#### Your task
The copy must match the data below line for line and contain no images.
--- --- ---
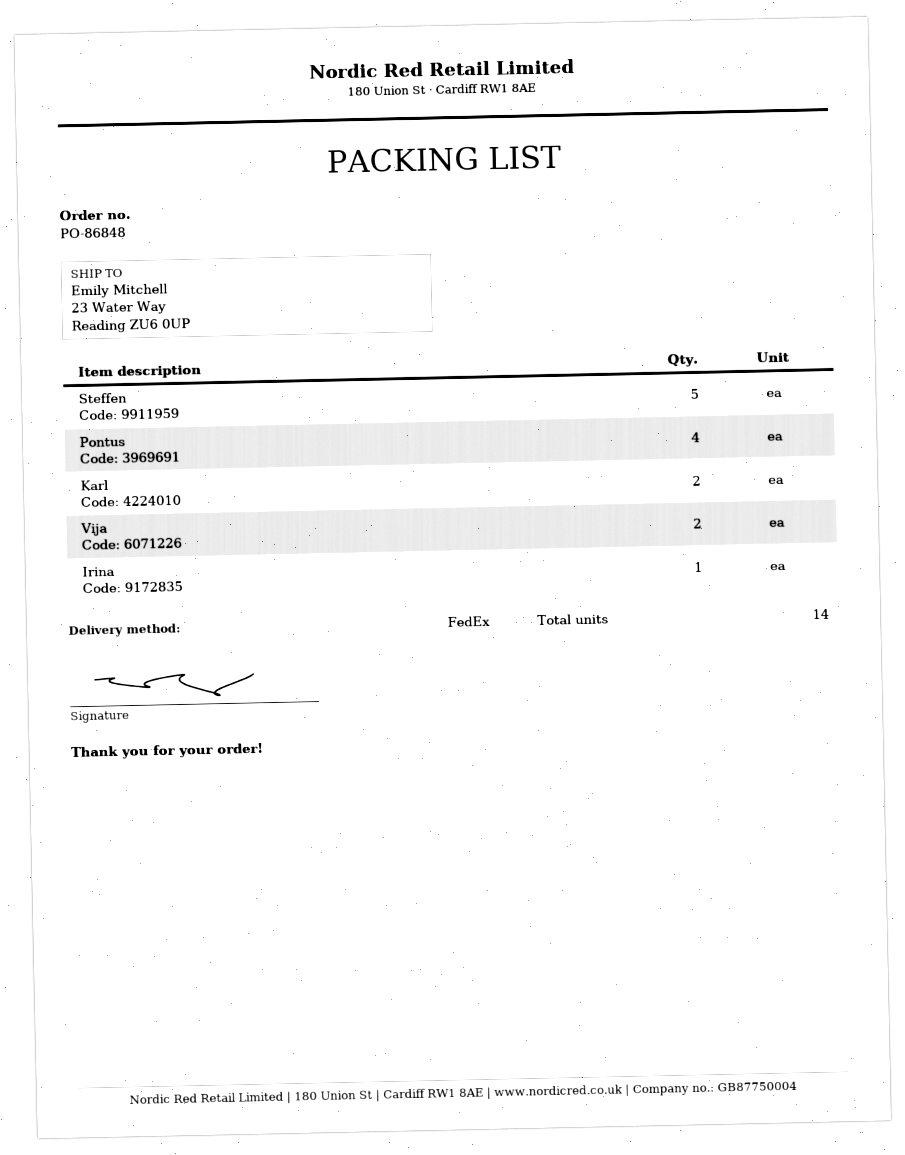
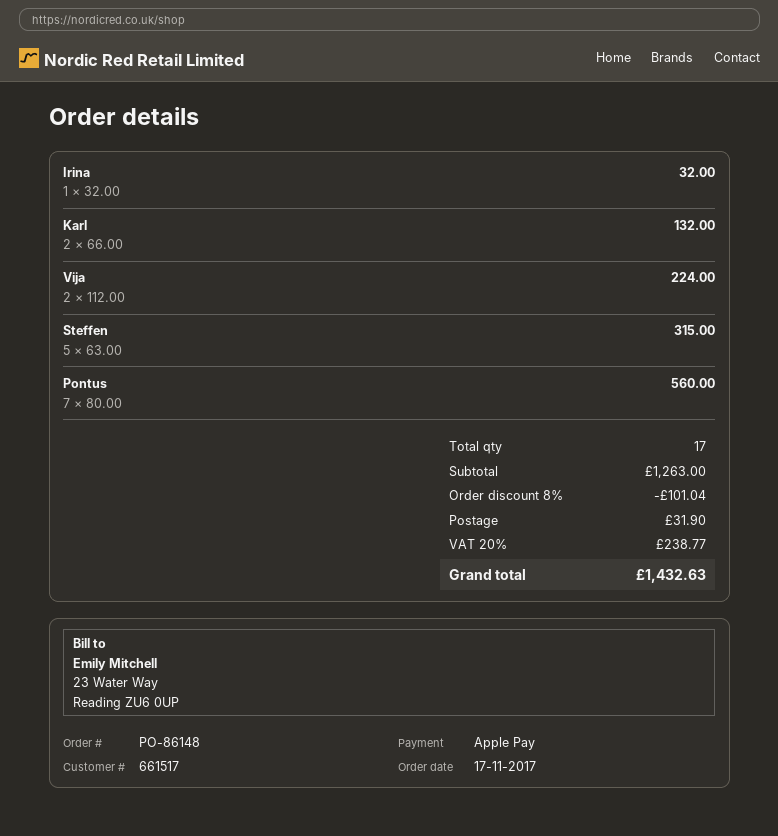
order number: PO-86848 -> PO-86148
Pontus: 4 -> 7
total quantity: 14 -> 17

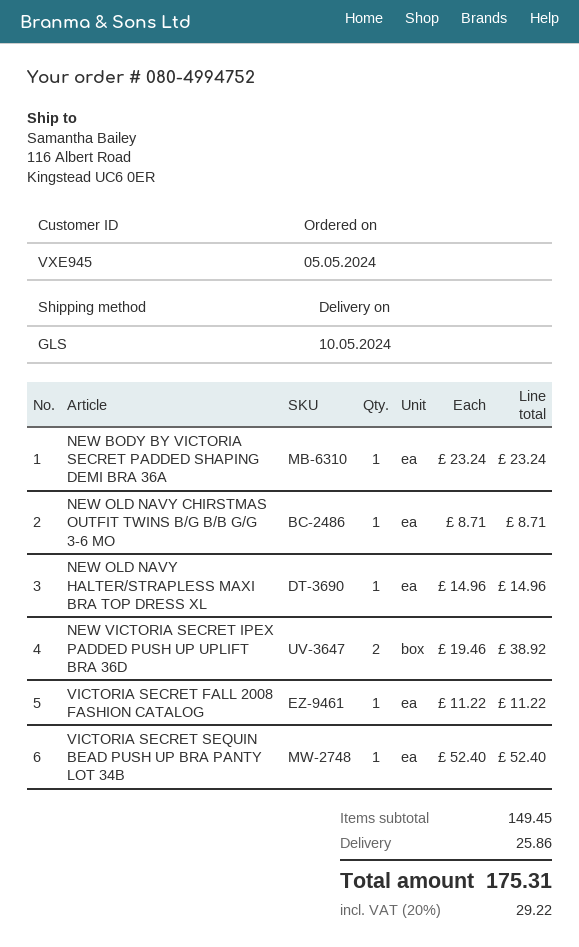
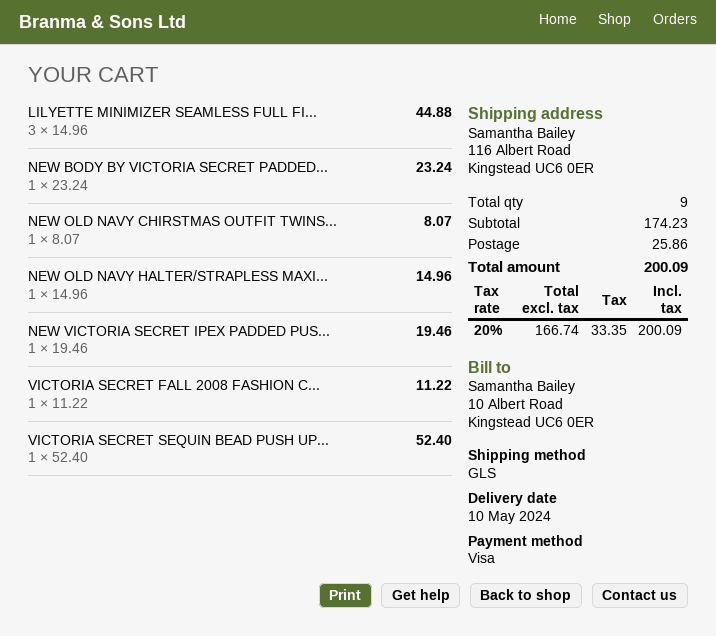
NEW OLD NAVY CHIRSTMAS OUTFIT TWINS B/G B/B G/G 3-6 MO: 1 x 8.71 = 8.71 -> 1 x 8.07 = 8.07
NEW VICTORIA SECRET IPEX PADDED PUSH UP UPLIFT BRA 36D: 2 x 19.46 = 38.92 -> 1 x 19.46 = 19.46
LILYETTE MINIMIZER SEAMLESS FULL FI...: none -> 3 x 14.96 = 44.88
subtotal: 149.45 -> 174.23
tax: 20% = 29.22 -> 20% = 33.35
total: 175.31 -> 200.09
--- --- ---
#### Result of this task
order number: PO-86848 -> PO-86148
Pontus: 4 -> 7
total quantity: 14 -> 17

NEW OLD NAVY CHIRSTMAS OUTFIT TWINS B/G B/B G/G 3-6 MO: 1 x 8.71 = 8.71 -> 1 x 8.07 = 8.07
NEW VICTORIA SECRET IPEX PADDED PUSH UP UPLIFT BRA 36D: 2 x 19.46 = 38.92 -> 1 x 19.46 = 19.46
LILYETTE MINIMIZER SEAMLESS FULL FI...: none -> 3 x 14.96 = 44.88
subtotal: 149.45 -> 174.23
tax: 20% = 29.22 -> 20% = 33.35
total: 175.31 -> 200.09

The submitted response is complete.